Top of Record extracts
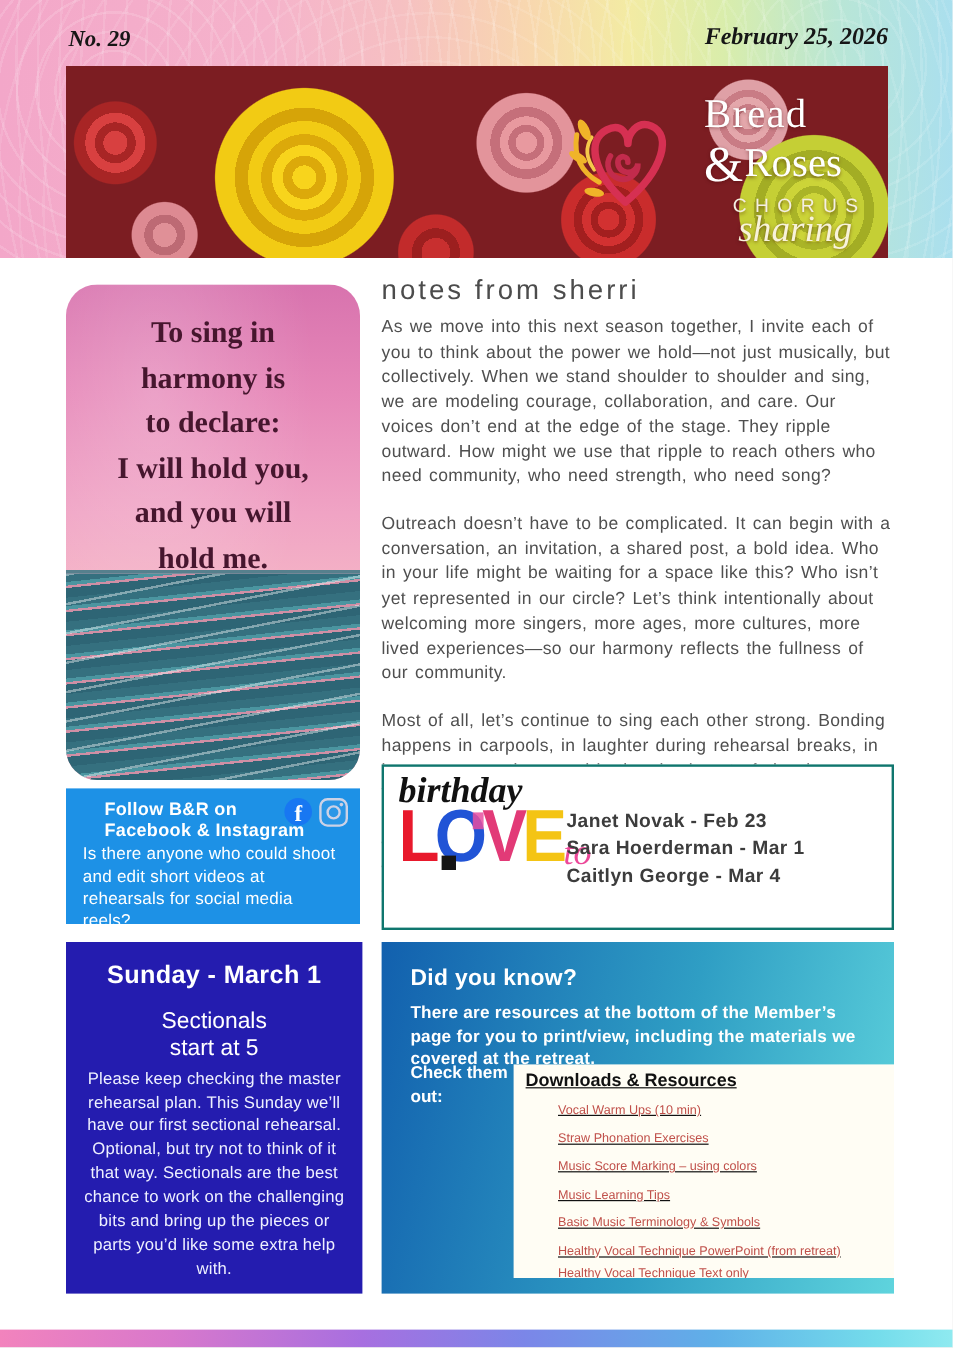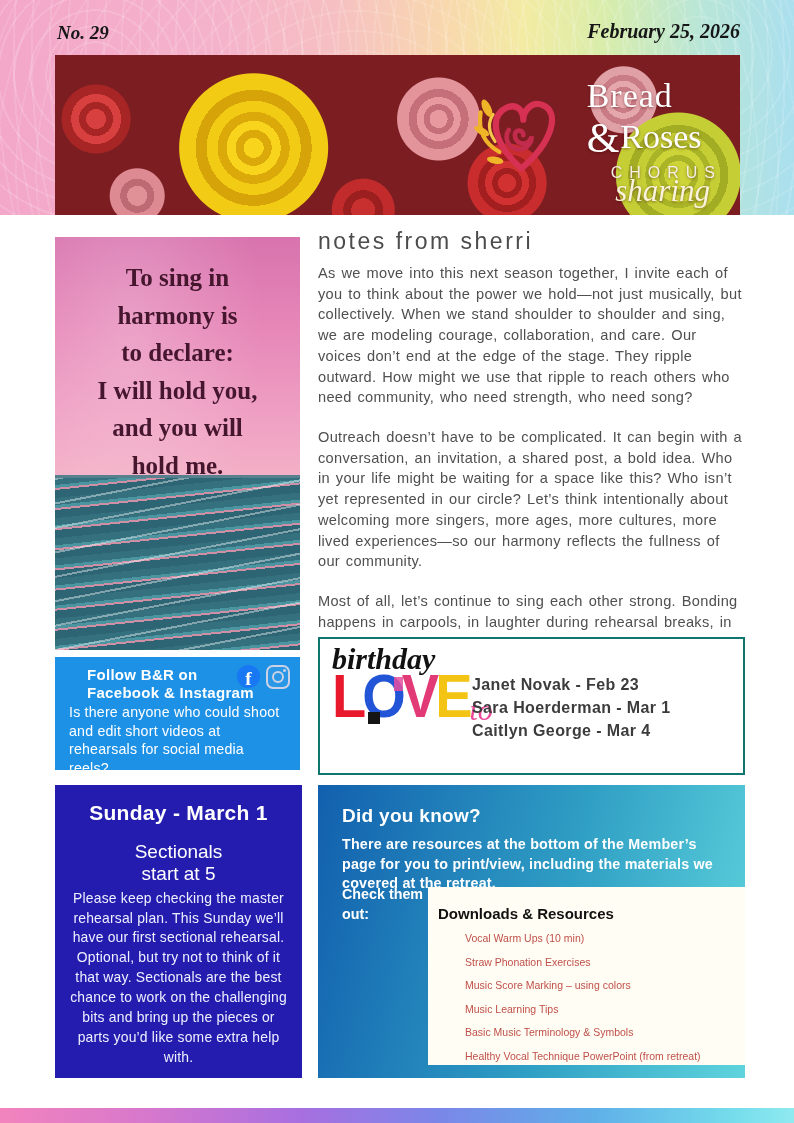"To sing in" .quote-card { border-radius: none -> 26px }
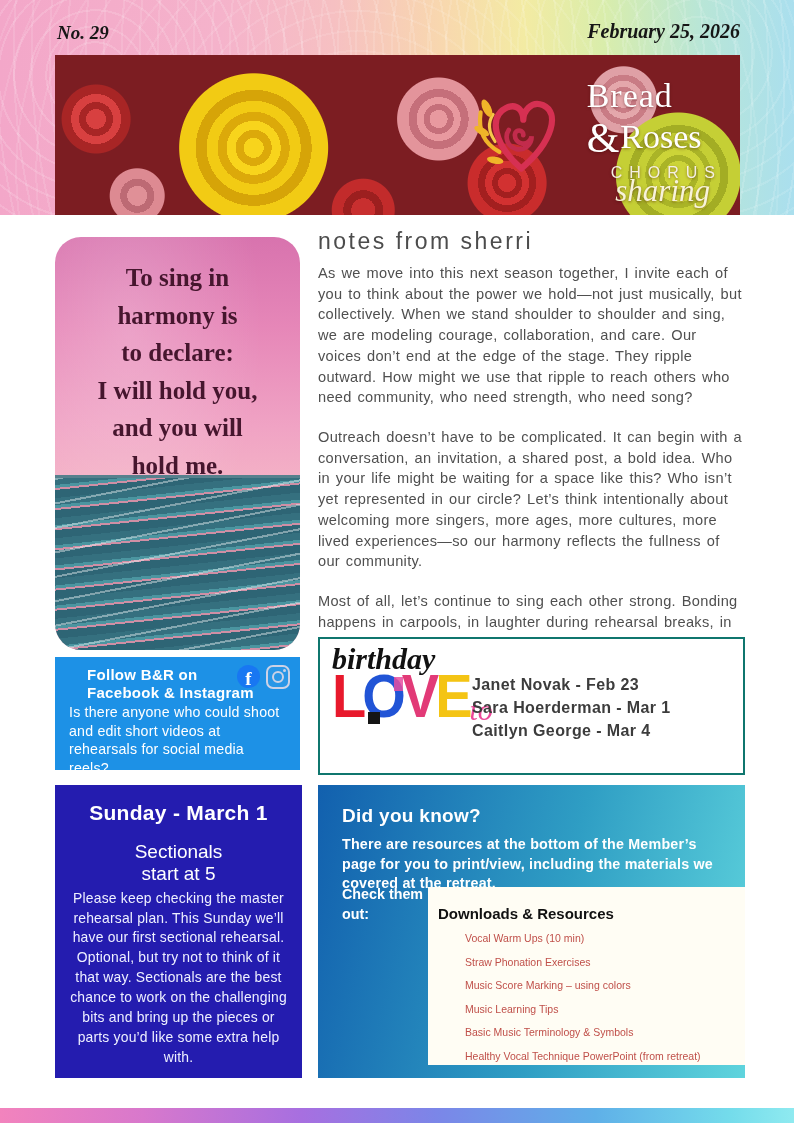"Downloads & Resources" .res-panel { padding: 18px 10px -> 5px 10px; text-decoration: none -> underline }
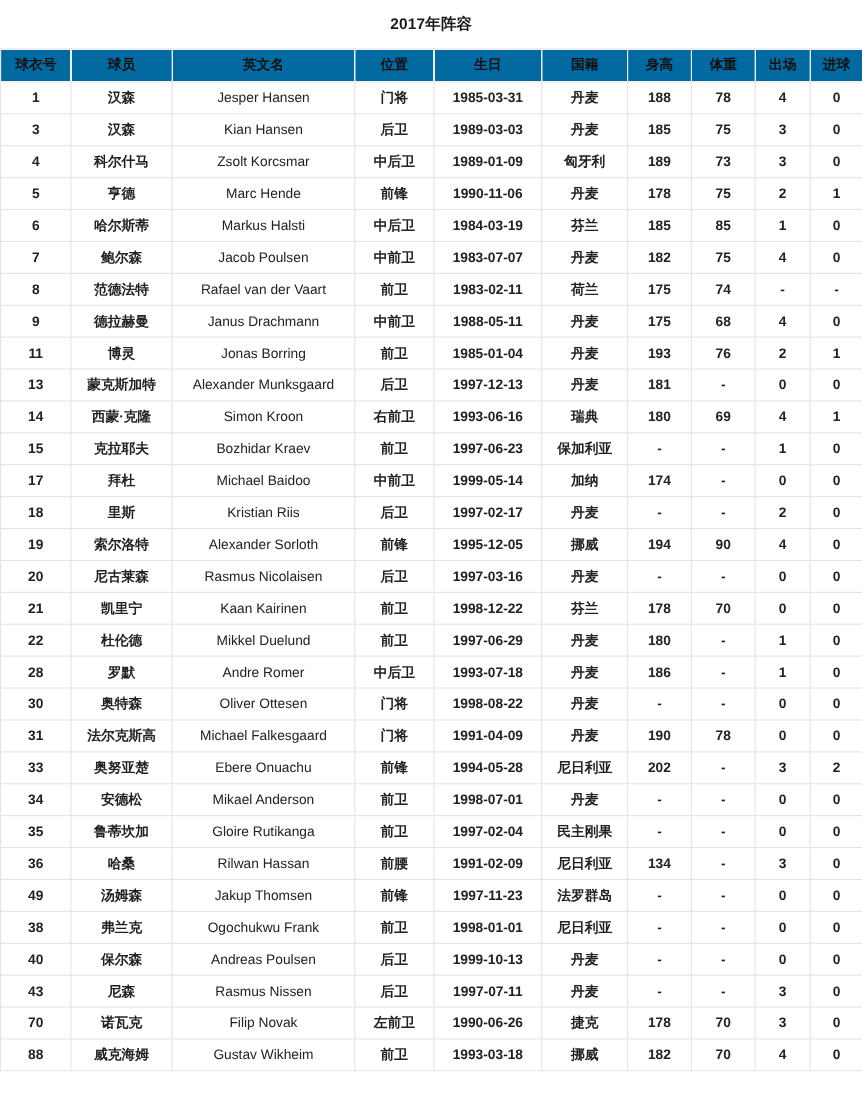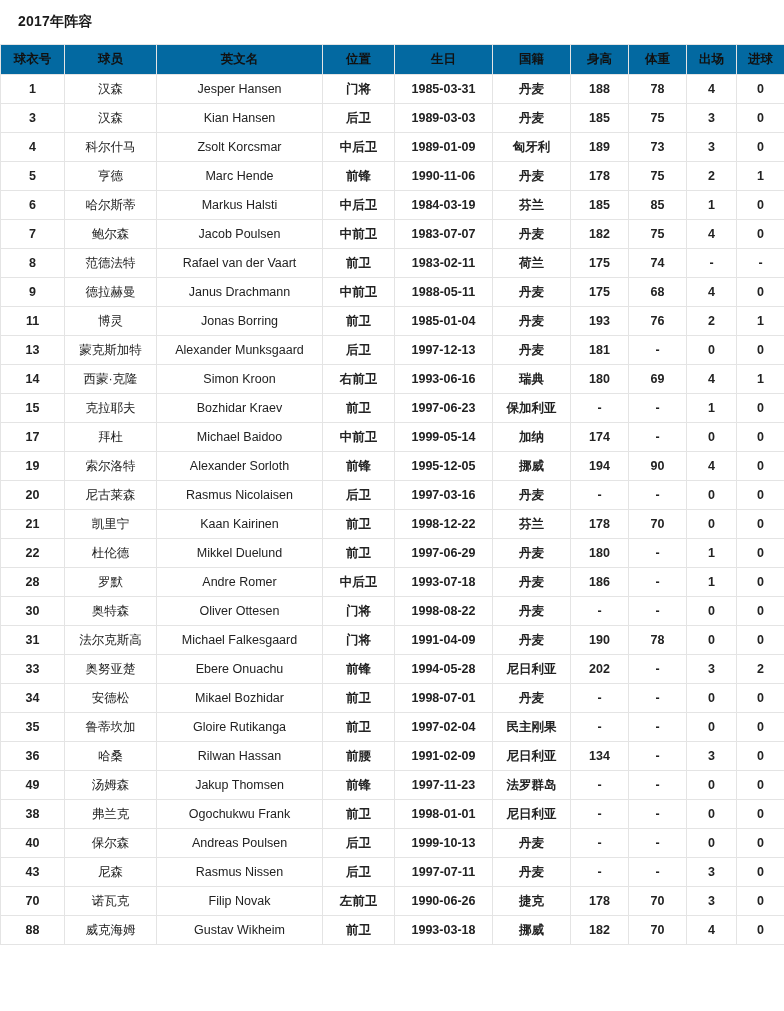"2017年阵容" .title-bar { justify-content: none -> center; padding-left: 18px -> none }
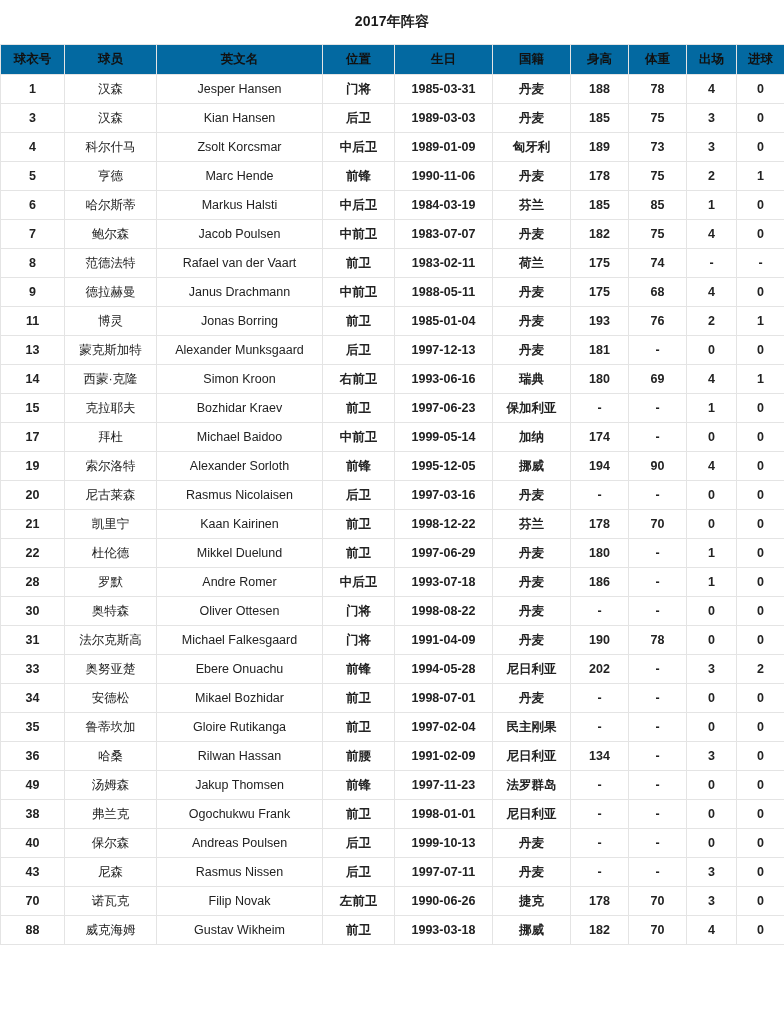"汉森" td.cn { font-weight: normal -> bold }
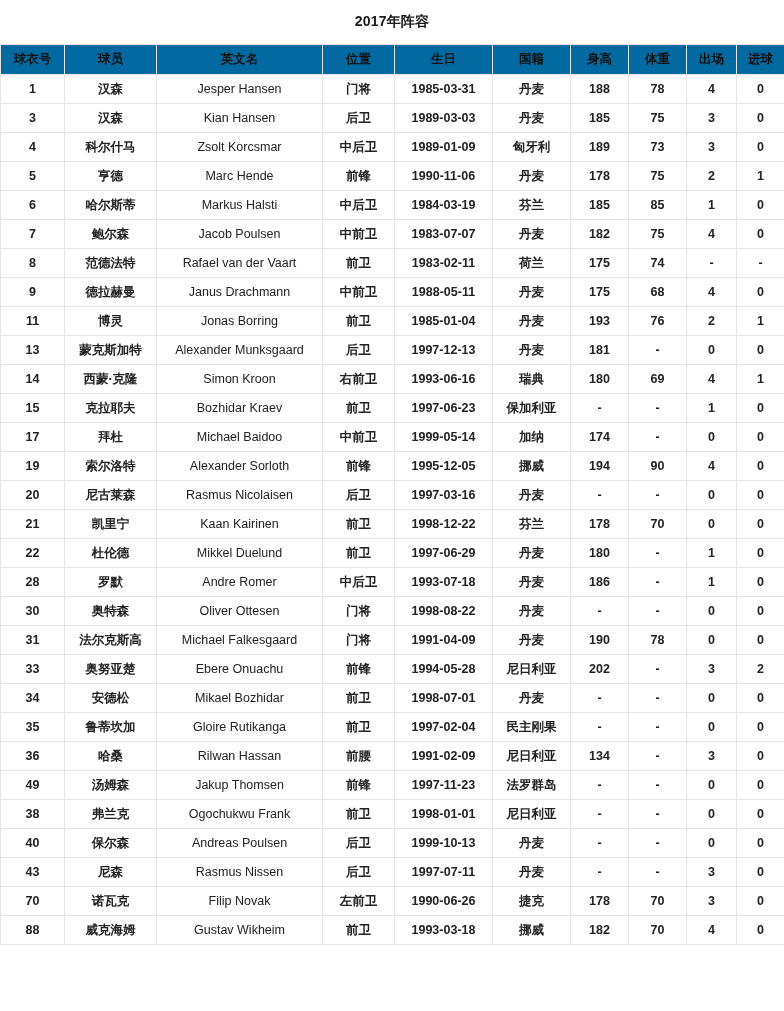"18" tr { html: none -> <tr> <td>18</td> <td>里斯</td> <td>Kristian Riis</td> <td>后卫</td> <td>1997-02-17</td> <td>丹麦</td> <td>-</td> <td>-</td> <td>2</td> <td>0</td> </tr> }
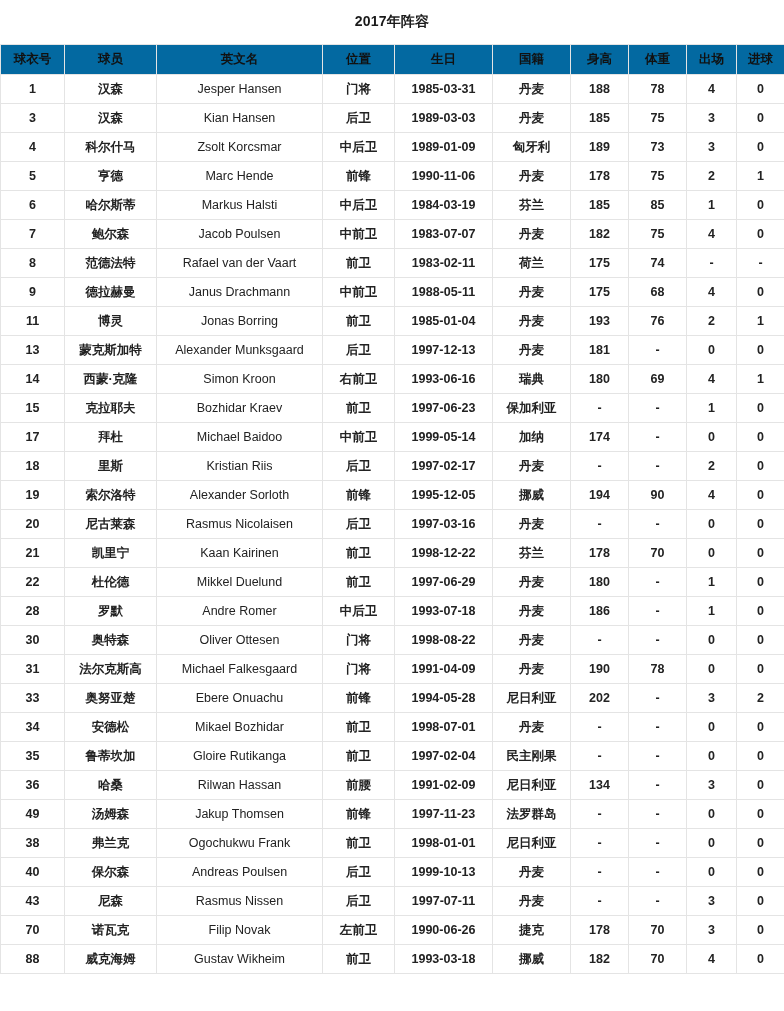"Mikael Bozhidar" td.en { text: Bozhidar -> Anderson }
Bottom of Record extracts
Task directions:
Repeat the data word for word; drop the pictures.

Task output:
"To sing in" .quote-card { border-radius: none -> 26px }
"Downloads & Resources" .res-panel { padding: 18px 10px -> 5px 10px; text-decoration: none -> underline }
"2017年阵容" .title-bar { justify-content: none -> center; padding-left: 18px -> none }
"汉森" td.cn { font-weight: normal -> bold }
"18" tr { html: none -> <tr> <td>18</td> <td>里斯</td> <td>Kristian Riis</td> <td>后卫</td> <td>1997-02-17</td> <td>丹麦</td> <td>-</td> <td>-</td> <td>2</td> <td>0</td> </tr> }
"Mikael Bozhidar" td.en { text: Bozhidar -> Anderson }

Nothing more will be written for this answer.